Providers
The five built-in providers — local, RunPod, Vast.ai, GCP, and Colab — and how to connect each.
A provider is a backend gpu-train can rent-and-run on. All cloud providers
share the same lifecycle (provision → wait for SSH → push code → install deps →
launch → stream → terminate); only acquisition differs. Pick one per run via
provider="...".
| Provider | Extra | Credential | Notes |
|---|---|---|---|
local | core | none | Zero-cost subprocess / CPU fallback. |
runpod | [runpod] | RUNPOD_API_KEY | On-demand pods over GraphQL + SSH. |
vastai | [vastai] | VAST_API_KEY | Cheapest rentable offer under price_cap. |
gcp | [gcp] | service-account JSON + project + zone | Deep-Learning GPU VM. |
colab | [colab] | tunnel host:port | Best-effort SSH over a notebook tunnel. |
Specify hardware with gpus="<type>:<count>" (e.g. "A100:4", "H100:8",
"RTX4090:1") or "cpu". Friendly GPU names are mapped to each provider's own
identifiers; unknown names pass through unchanged.
Local
Zero cost, no credential. Runs your entrypoint as a subprocess on your machine —
ideal for developing train.py and for CI.

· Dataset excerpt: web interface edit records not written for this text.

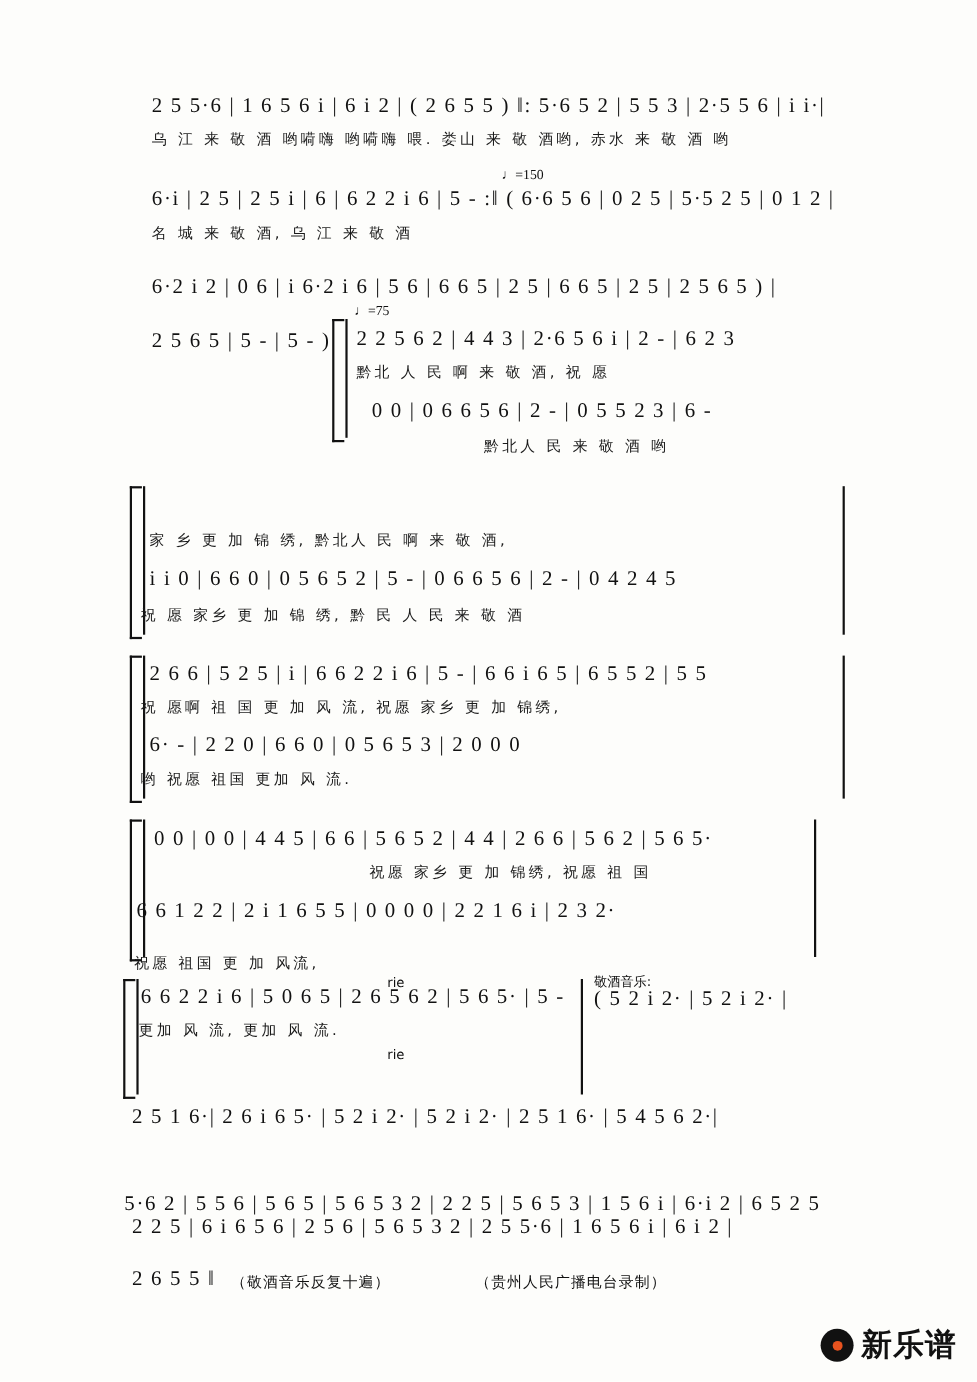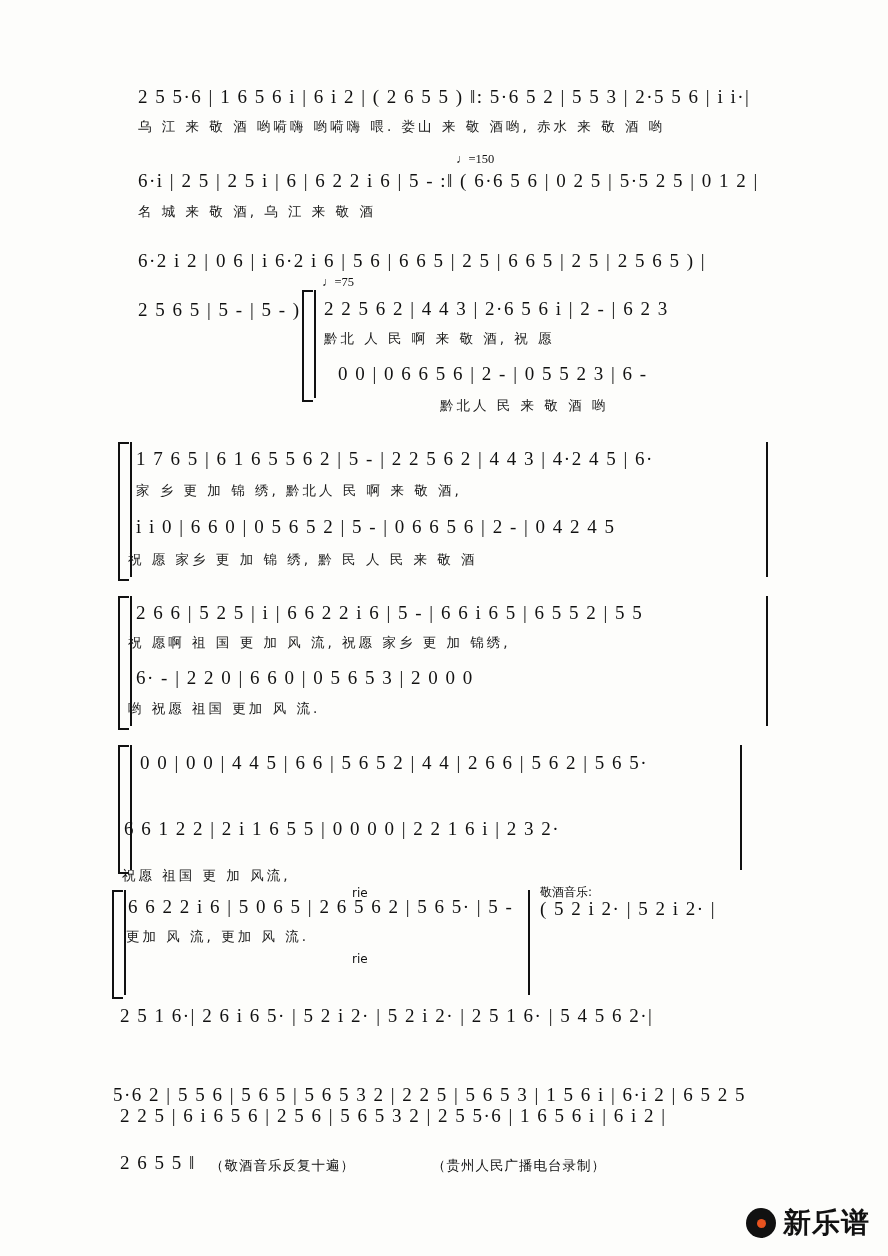--- a/index.html
+++ b/index.html
@@ -95,39 +95,39 @@
 
   <div class="line notes" style="left:324px;top:298px;">2 2  5 6 2 | 4    4 3 | 2·6 5 6 i | 2 -    | 6 2 3</div>
   <div class="line lyrics" style="left:324px;top:330px;">黔北 人   民 啊    来 敬    酒,    祝 愿</div>
   <div class="line notes" style="left:338px;top:363px;">0    0   | 0 6 6 5 6 | 2  -   | 0 5 5 2 3 | 6 -</div>
   <div class="line lyrics" style="left:440px;top:397px;">黔北人 民        来 敬 酒 哟</div>
 
   <div class="brace" style="left:118px;top:442px;height:135px;"></div>
   <div class="barline" style="left:130px;top:442px;height:135px;"></div>
   <div class="barline" style="left:766px;top:442px;height:135px;"></div>
 
-  <div class="line notes" style="left:136px;top:448px;">1 7 6 5 | 6 1 6 5 5 6 2 | 5   -  | 2 2 5 6 2 | 4    4 3 | 4·2 4 5 | 6·</div>
   <div class="line lyrics" style="left:136px;top:482px;">家 乡  更 加 锦    绣,        黔北人   民 啊   来 敬  酒,</div>
   <div class="line notes" style="left:136px;top:516px;">i i 0 | 6 6   0  | 0 5 6 5 2 | 5 -   | 0 6 6 5 6 | 2 - | 0 4 2 4 5</div>
   <div class="line lyrics" style="left:128px;top:551px;">祝 愿   家乡      更 加 锦 绣,       黔 民 人 民      来 敬  酒</div>
 
   <div class="brace" style="left:118px;top:596px;height:130px;"></div>
   <div class="barline" style="left:130px;top:596px;height:130px;"></div>
   <div class="barline" style="left:766px;top:596px;height:130px;"></div>
 
   <div class="line notes" style="left:136px;top:602px;">2 6 6 | 5 2 5 | i | 6 6 2  2 i 6 | 5  -  | 6 6 i 6 5 | 6 5 5 2 | 5 5</div>
   <div class="line lyrics" style="left:128px;top:634px;">祝 愿啊 祖 国 更 加 风    流,      祝愿  家乡 更 加      锦绣,</div>
   <div class="line notes" style="left:136px;top:667px;">6· -  | 2 2 0 | 6 6    0 | 0 5 6 5 3 | 2   0   0   0</div>
   <div class="line lyrics" style="left:128px;top:700px;">哟    祝愿    祖国       更加 风   流.</div>
 
   <div class="brace" style="left:118px;top:745px;height:125px;"></div>
   <div class="barline" style="left:130px;top:745px;height:125px;"></div>
   <div class="barline" style="left:740px;top:745px;height:125px;"></div>
 
   <div class="line notes" style="left:140px;top:752px;">0    0  | 0    0  | 4 4 5 | 6 6 | 5 6 5 2 | 4 4 | 2 6 6 | 5 6 2 | 5 6 5·</div>
+  <div class="line lyrics" style="left:336px;top:784px;">祝愿   家乡 更 加   锦绣, 祝愿 祖   国</div>
   <div class="line notes" style="left:124px;top:818px;">6 6 1 2 2 | 2 i 1 6 5 5 | 0    0    0    0 | 2 2 1 6 i | 2 3 2·</div>
   <div class="line lyrics" style="left:122px;top:850px;margin-top:17px;">祝愿 祖国 更 加  风流,</div>
 
   <div class="brace" style="left:112px;top:890px;height:105px;"></div>
   <div class="barline" style="left:124px;top:890px;height:105px;"></div>
   <div class="barline" style="left:528px;top:890px;height:105px;"></div>
 
   <div class="line notes" style="left:128px;top:896px;">6 6 2  2 i 6 | 5 0 6 5 | 2 6  5 6 2 | 5 6 5· | 5 -</div>
   <div class="line small" style="left:352px;top:886px;">rie</div>
   <div class="line lyrics" style="left:126px;top:928px;">更加  风    流,    更加 风    流.</div>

configure(registry={}, use=[])
run(task={"entrypoint": "train.py"}, provider="local", gpus="cpu")RunPod
{"cred_id": "runpod-1", "provider": "runpod", "secret_ref": "env://RUNPOD_API_KEY"}Deploys an on-demand pod via RunPod's GraphQL API, waits for the SSH endpoint,
and enforces price_cap against the pod's hourly cost.
Vast.ai
{"cred_id": "vast-1", "provider": "vastai", "secret_ref": "env://VAST_API_KEY",
"ssh_key_ref": "~/.ssh/id_ed25519"}Searches the marketplace for the cheapest rentable offer matching your
gpus request under price_cap, rents it, and polls for its SSH endpoint.

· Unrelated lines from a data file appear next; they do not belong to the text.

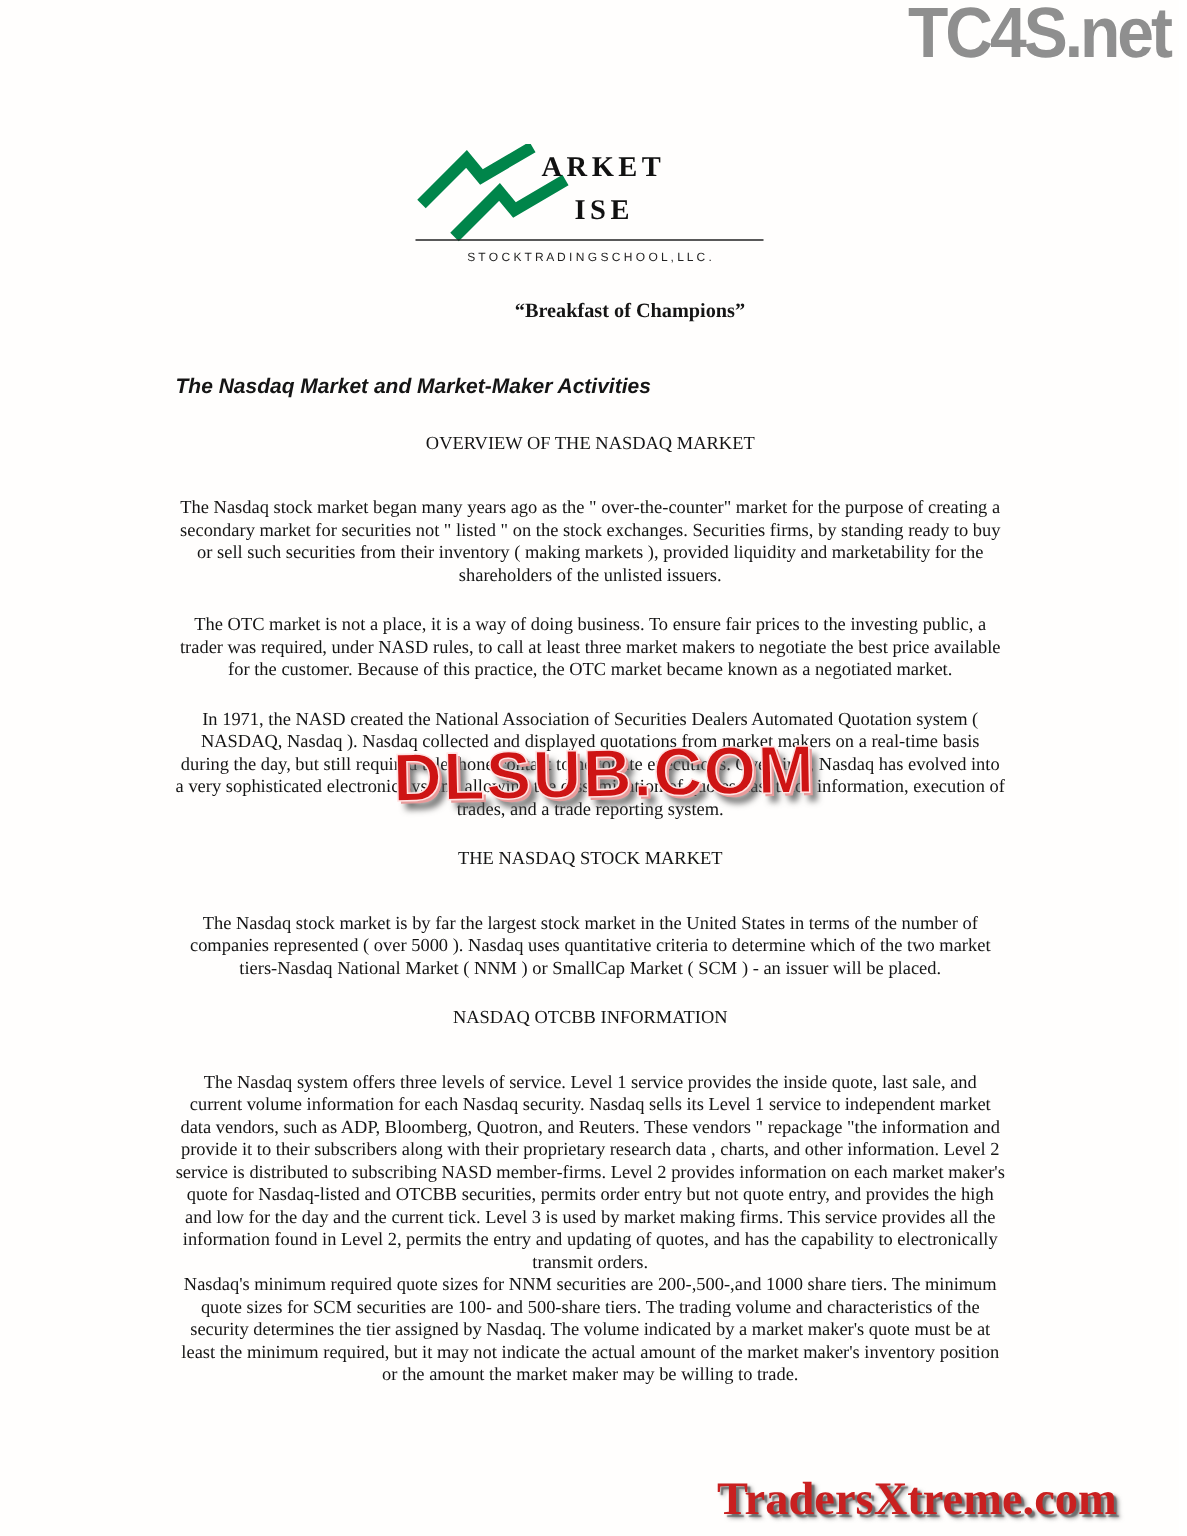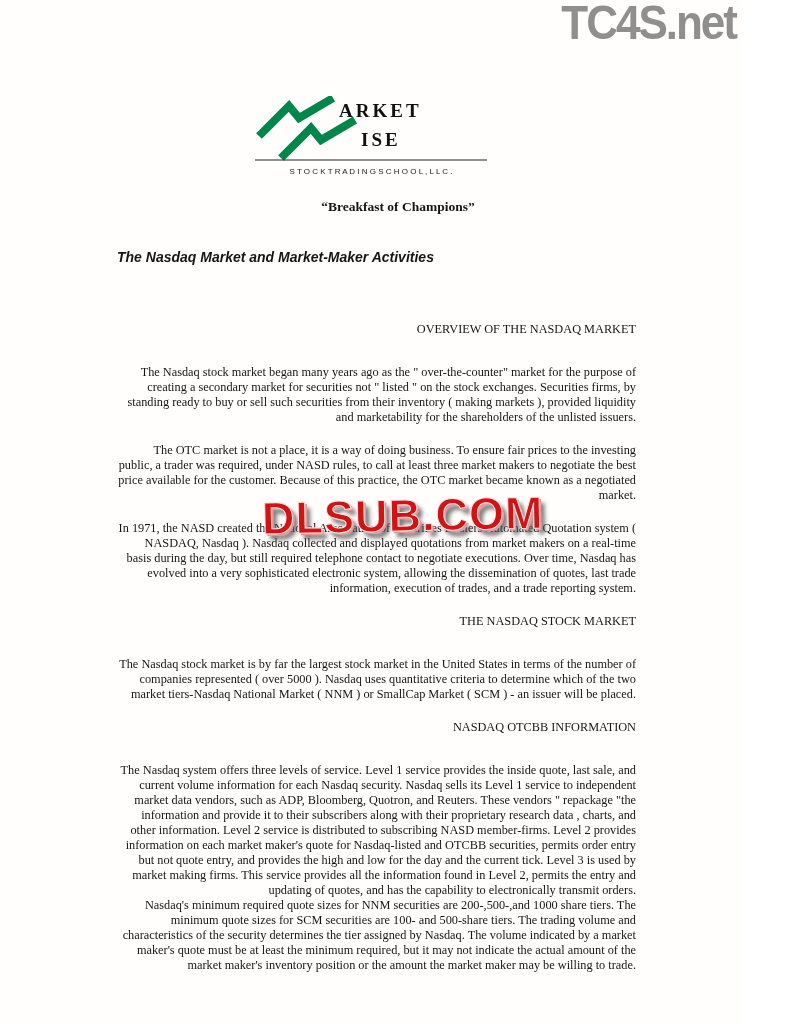--- a/index.html
+++ b/index.html
@@ -4,20 +4,21 @@
 <style>
   html, body { margin: 0; padding: 0; background: #ffffff; }
   .page {
     position: relative;
     width: 742px;
     height: 1024px;
     background: #fffefd;
     overflow: hidden;
     font-family: "Liberation Serif", serif;
     color: #151515;
+    padding-left: 44px;
   }
 
   
   .wm-top {
     position: absolute;
     top: -4px;
     right: 6px;
     font-family: "Liberation Sans", sans-serif;
     font-weight: bold;
     font-size: 44px;
@@ -56,25 +57,24 @@
     font-weight: bold;
     font-style: italic;
     font-size: 14px;
   }
 
   
   .body-text {
     position: absolute;
     top: 288px;
     left: 117px;
-    right: 106px;
+    right: 116px;
     font-size: 12.3px;
     line-height: 15px;
-    text-align: right;
-    margin-top: 34px;
+    text-align: center;
   }
   .body-text h2 {
     font-size: 12.3px;
     font-weight: normal;
     margin: 0 0 28px 0;
     line-height: 15px;
   }
   .body-text p {
     margin: 0 0 18px 0;
   }
@@ -144,14 +144,15 @@
     <p>The Nasdaq stock market is by far the largest stock market in the United States in terms of the number of companies represented ( over 5000 ).  Nasdaq uses quantitative criteria to determine which of the  two market tiers-Nasdaq National Market ( NNM ) or SmallCap Market ( SCM ) - an issuer will be placed.</p>
 
     <h2>NASDAQ OTCBB INFORMATION</h2>
     <p class="tight">The Nasdaq system offers three levels of service.  Level 1 service provides the inside quote, last sale, and current volume information for each Nasdaq security.  Nasdaq sells its Level 1 service to independent market data vendors, such as ADP, Bloomberg, Quotron, and Reuters.  These vendors " repackage "the information and provide it to their subscribers along with their proprietary research data , charts, and other information.  Level 2 service is distributed to subscribing NASD member-firms.  Level 2 provides information on each market maker's quote for Nasdaq-listed and OTCBB securities, permits order entry but not quote entry, and provides the high and low for the day and the current tick.  Level 3 is used by market making firms.  This service provides all the information found in Level 2, permits the entry and updating of quotes, and has the capability to electronically transmit orders.</p>
     <p class="tight">Nasdaq's minimum required quote sizes for NNM securities are 200-,500-,and 1000 share tiers.  The minimum quote sizes for SCM securities are 100- and 500-share tiers.  The trading volume and characteristics of the security determines the tier assigned by Nasdaq.  The volume indicated by a market maker's quote must be at least the minimum required, but it may not indicate the actual amount of the market maker's inventory position or the amount the market maker may be willing to trade.</p>
 
   </div>
 
   <div class="wm-mid">DLSUB.COM</div>
 
+  <div class="wm-bottom">TradersXtreme.com</div>
 
 </div>
 
 </body></html>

Vast injects your account SSH keys into rented instances. The public key
matching the ssh_key_ref private key must already be registered on your
Vast.ai account, or the control plane won't be able to connect.
GCP (Google Compute Engine)
{
"cred_id": "gcp-1", "provider": "gcp",
"secret_ref": "store://providers/gcp/service_account_json", # or env:// a path
"ssh_key_ref": "~/.ssh/id_ed25519",
"extra": {"project": "my-project", "zone": "us-central1-a",
"machine_type": "a2-highgpu-1g", "ssh_user": "gpu_train"},
}Creates a Deep-Learning GPU VM, injects your SSH public key via instance
metadata, waits for RUNNING + an external IP, then drives it over SSH. The
service account may be a path to a JSON key file or the JSON content
itself (so it works with both GOOGLE_APPLICATION_CREDENTIALS and a key pasted
into the dashboard).
This client does not query GCE pricing, so price_cap is not enforced and
cost_usd stays 0 for GCP runs. Rely on auto_terminate and the idle-timeout
watchdog for cost safety — see Cost safety.
Google Colab
Colab has no inbound SSH, so a running Colab runtime is treated as a pre-provisioned SSH target reached through a tunnel the notebook opens.
{
"cred_id": "colab-1", "provider": "colab",
"ssh_key_ref": "~/.ssh/id_ed25519",
"extra": {"host": "0.tcp.ngrok.io", "port": 40022, "ssh_user": "root"},
}The workflow:
- In the dashboard, open Providers → Google Colab → bootstrap notebook cell
(or fetch it from
GET /v1/colab/bootstrap). - Paste it into a Colab cell with your SSH public key and an ngrok auth
token, and run it. It installs
sshd, authorizes your key, and opens an ngrok TCP tunnel to port 22. - Copy the printed
host/portinto the credential (or the dashboard) and connect with the matching private key.
create() adopts the stored endpoint (price 0), wait_ready() probes SSH, and
terminate() is a no-op — gpu-train does not own the Colab VM, so close the
notebook to release it.
The Colab connector is best-effort and may bump into Colab's Terms of Service. Use it only on runtimes you are permitted to automate.
Most keys can also be entered from the dashboard instead of the registry — see Credentials & secrets and the Dashboard.